Auszeit verlängert: SP-Co-Präsidentin Meyer fällt weiterhin aus
SP-Co-Präsidentin Mattea Meyer bleibt weiterhin abwesend. Ob und wann sie ihre politischen Aufgaben wieder aufnehmen wird, ist unklar.

Das Wichtigste in Kürze
- Mattea Meyer wird die bevorstehende Frühjahrssession des Parlaments verpassen.
- Das SP-Präsidium wird weiterhin allein von Cédric Wermuth geführt.
- Die SP-Co-Präsidentin hatte Ende letzten Jahres eine Auszeit genommen – wegen Erschöpfung.
Ende letzten Jahres hatte SP-Co-Präsidentin Mattea Meyer ihre Erschöpfung öffentlich gemacht und sich eine Auszeit genommen.
Gegenüber Radio SRF bestätigt nun Cédric Wermuth, dass er das SP-Präsidium weiterhin alleine führt.
Unklar bleibt, ob und wann Meyer ihre politische Tätigkeit wieder aufnehmen wird.

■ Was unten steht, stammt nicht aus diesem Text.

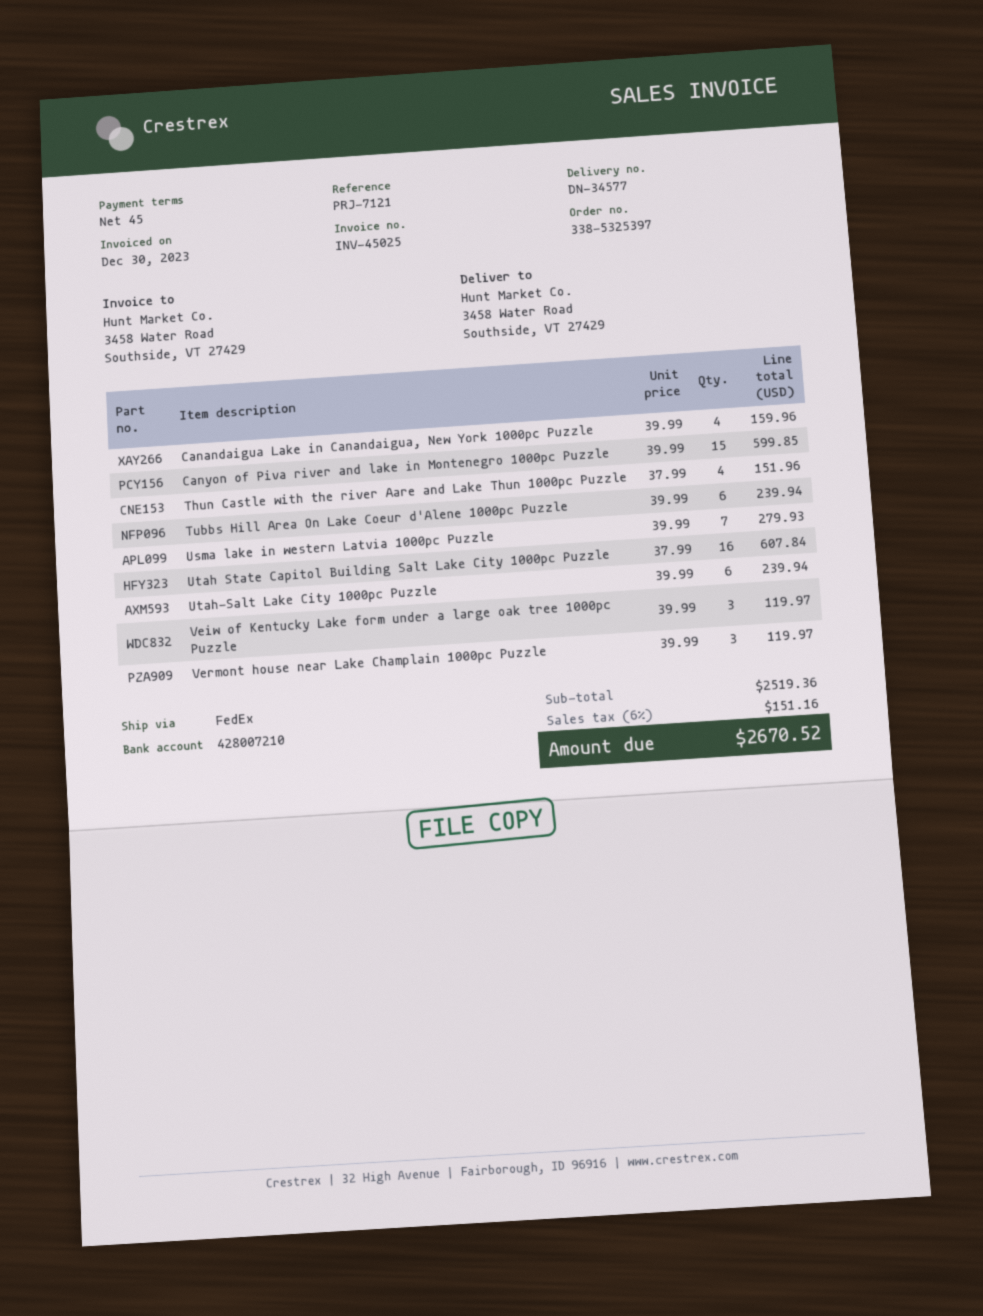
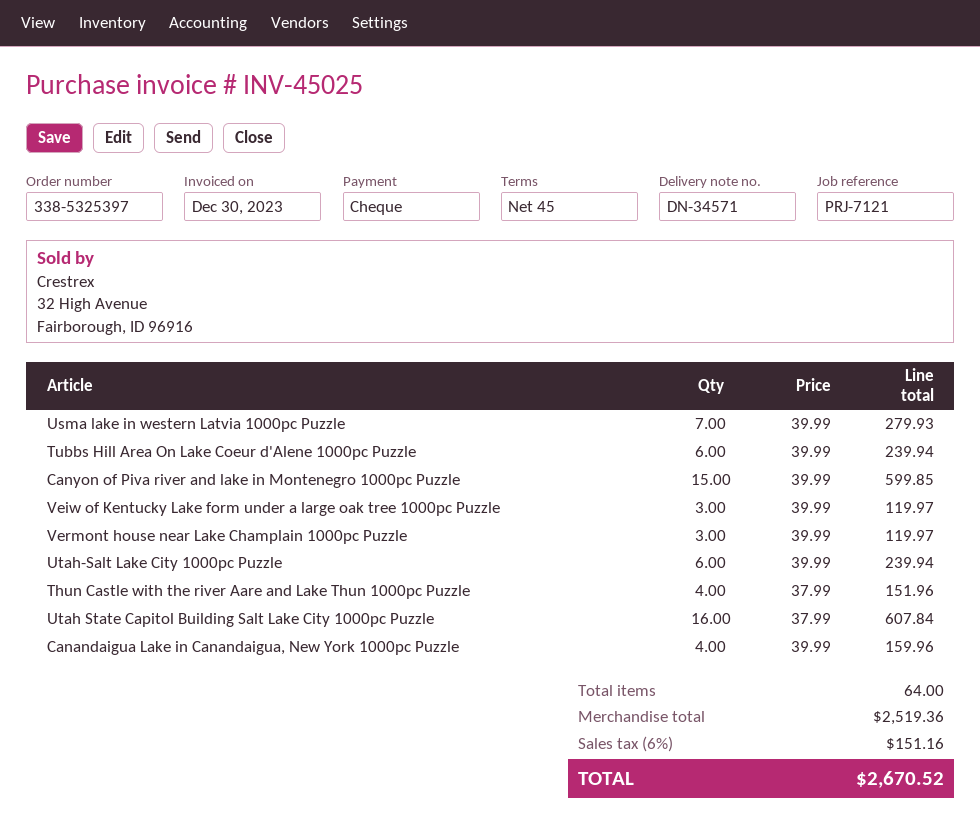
delivery note number: DN-34577 -> DN-34571

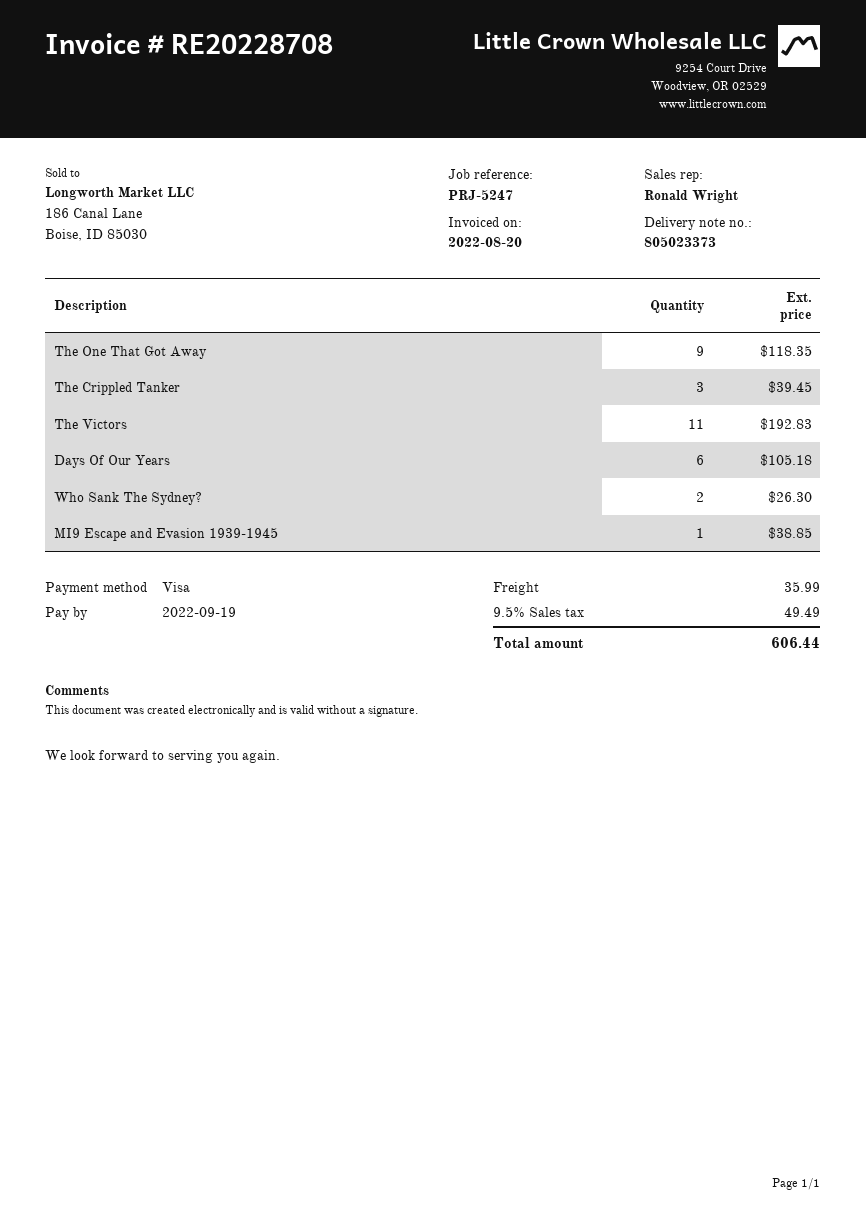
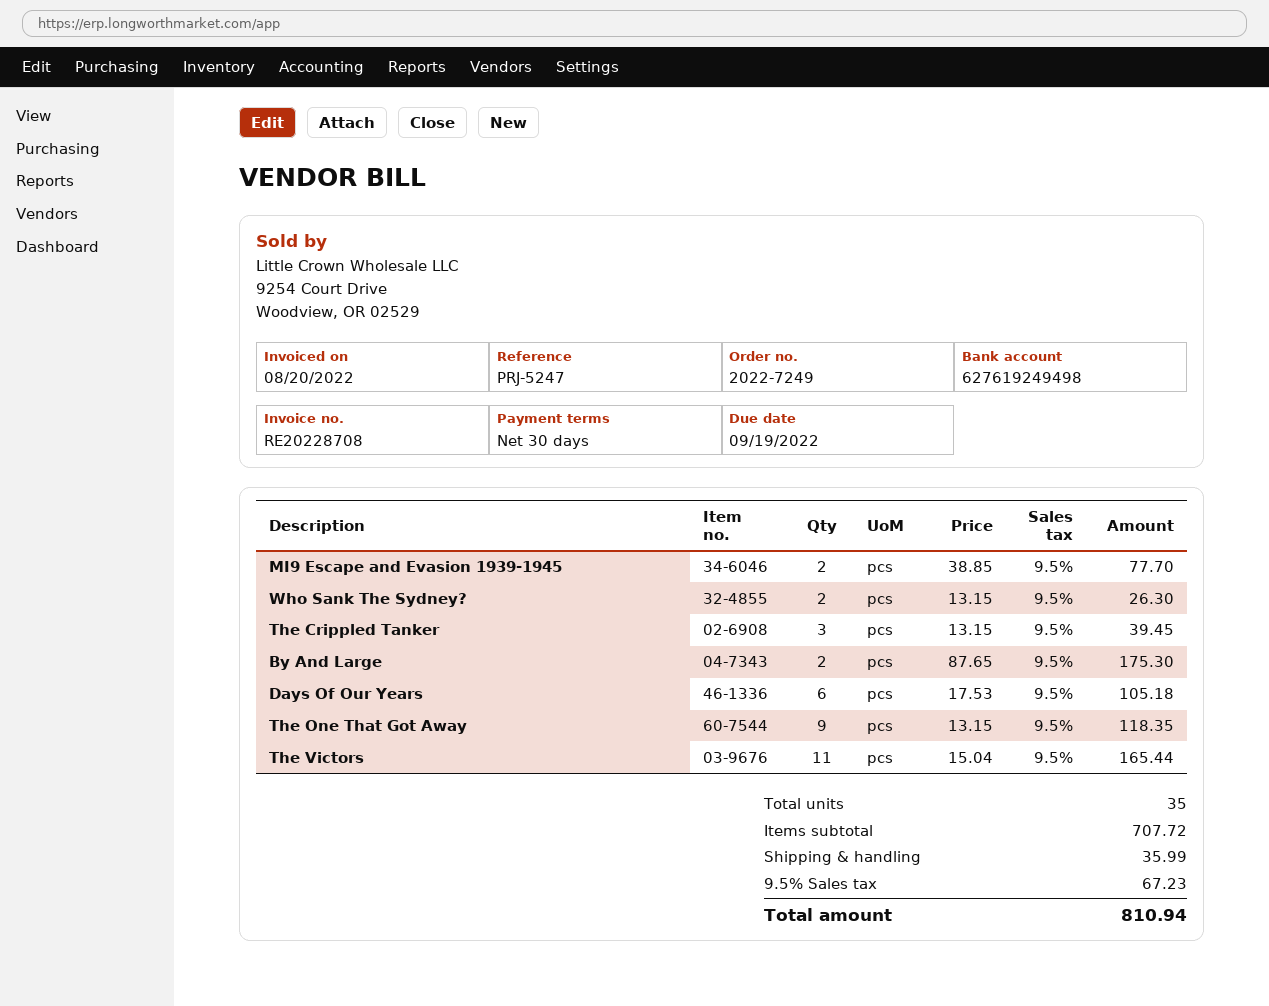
The Victors: 11 for 192.83 -> 11 for 165.44
MI9 Escape and Evasion 1939-1945: 1 for 38.85 -> 2 for 77.70
By And Large: none -> 2 for 175.30
tax: 9.5% = 49.49 -> 9.5% = 67.23
total: 606.44 -> 810.94

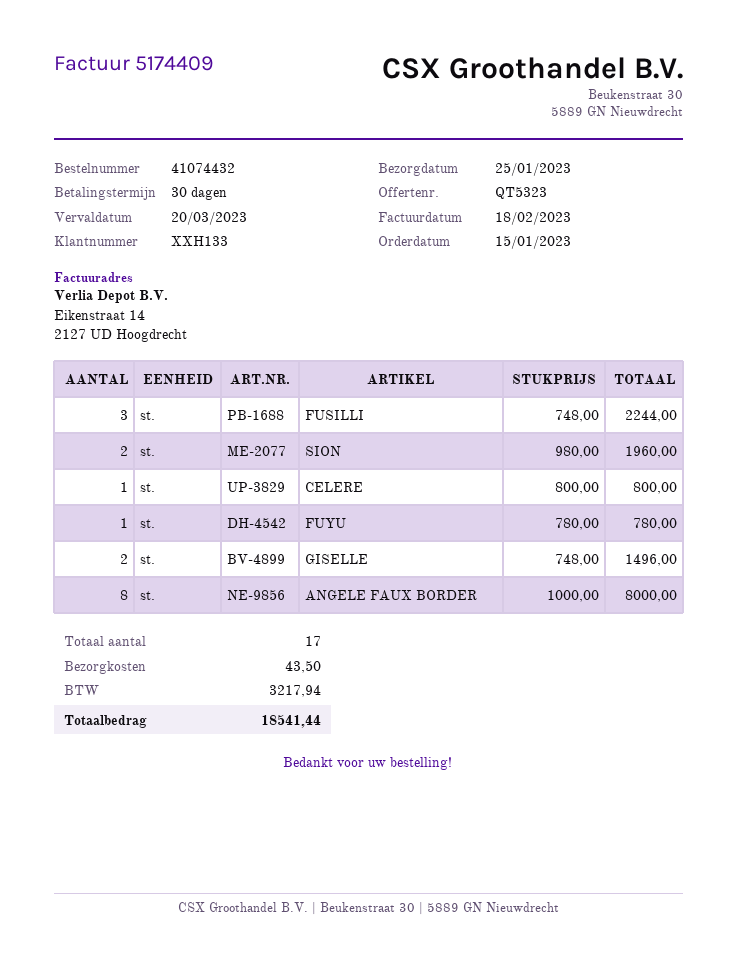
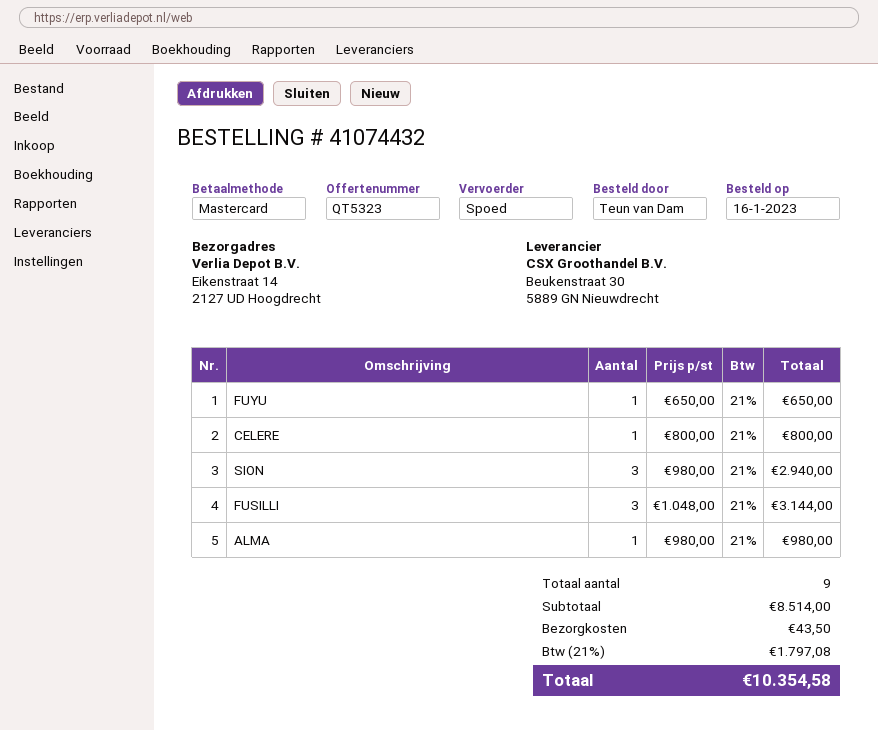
order date: 2023-01-15 -> 2023-01-16
FUSILLI: 3 x 748.00 = 2244.00 -> 3 x 1048.00 = 3144.00
SION: 2 x 980.00 = 1960.00 -> 3 x 980.00 = 2940.00
FUYU: 1 x 780.00 = 780.00 -> 1 x 650.00 = 650.00
GISELLE: 2 x 748.00 = 1496.00 -> none
ANGELE FAUX BORDER: 8 x 1000.00 = 8000.00 -> none
ALMA: none -> 1 x 980.00 = 980.00
total quantity: 17 -> 9
tax: 3217.94 -> 1797.08
total: 18541.44 -> 10354.58

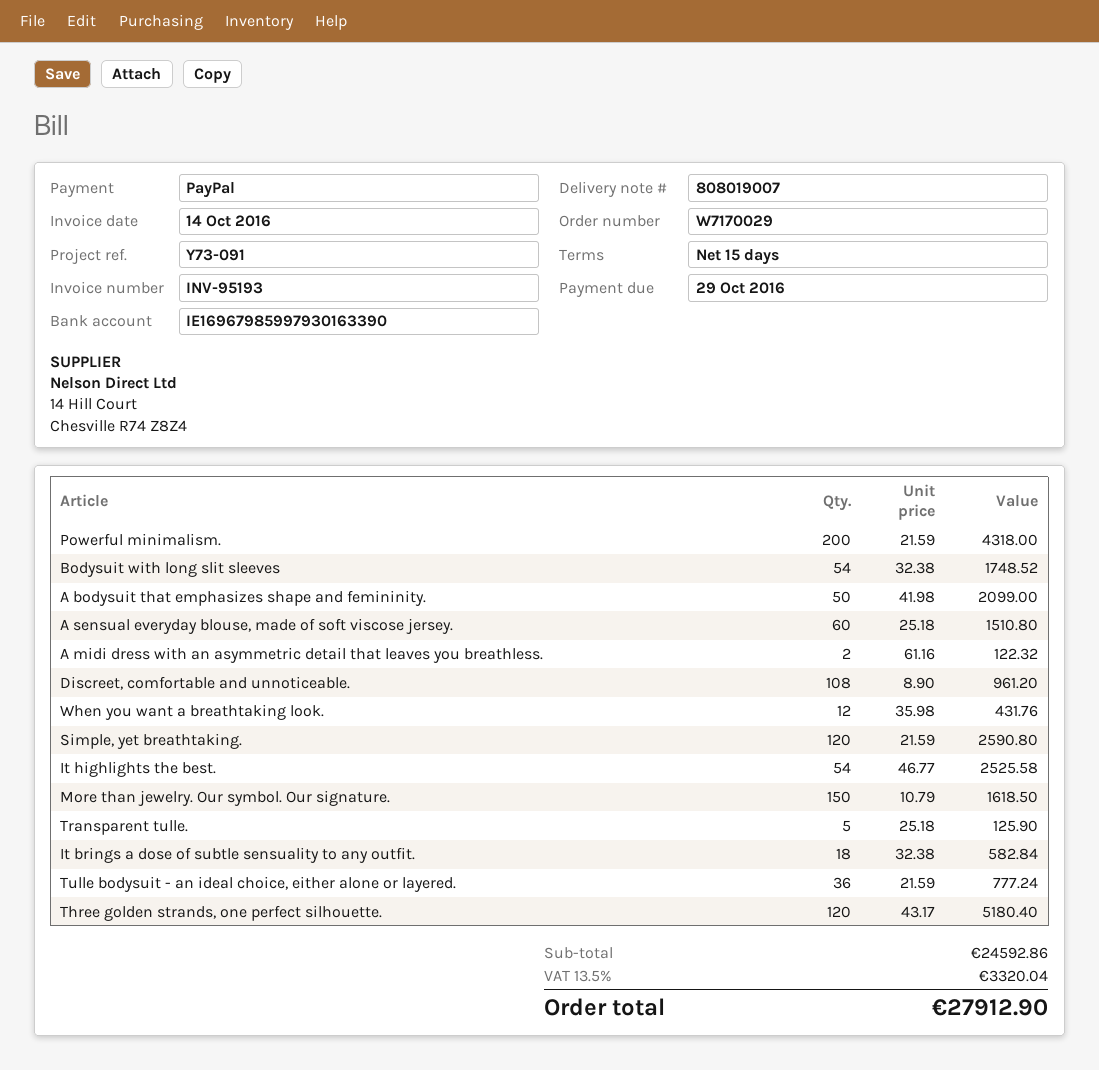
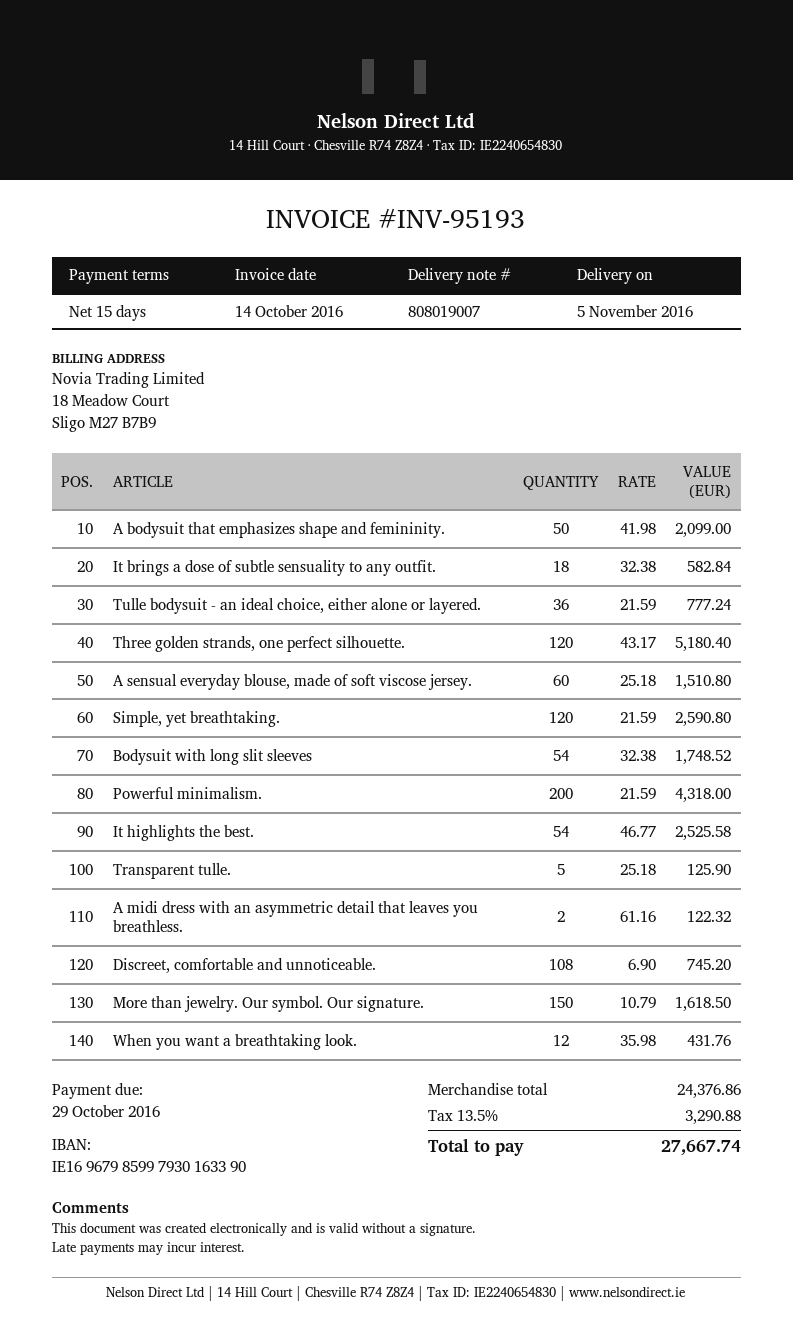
Discreet, comfortable and unnoticeable.: 108 x 8.90 = 961.20 -> 108 x 6.90 = 745.20
subtotal: 24592.86 -> 24376.86
tax: 13.5% = 3320.04 -> 13.5% = 3290.88
total: 27912.90 -> 27667.74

Die 38-jährige Winterthurerin fehlte im letzten Jahr auch bei der Wintersession: «Ich fühle eine grosse Erschöpfung und habe die letzten Tage realisiert, dass ich rechtzeitig die Notbremse ziehen muss.»
Der Schritt sei ihr «sehr schwer gefallen». Aber: «Nur so kann ich weiterhin das tun, was ich so liebe – Nationalrätin und Co-Präsidentin der SP zu sein.»
Für diesen Schritt erhielt sie umgehend viel Verständnis und Zuspruch: sowohl von SP-Grössen wie Alain Berset und Tamara Funiciello, ihrem Co-Präsidenten Cédric Wermuth, aber auch der SP-Basis. Es gab aber auch kritische Stimmen, die die Privilegien der Politik ankreideten.
Doch weder auf das eine noch auf das andere reagierte Meyer. Sie verschwand tatsächlich ab sofort aus dem politischen Rampenlicht.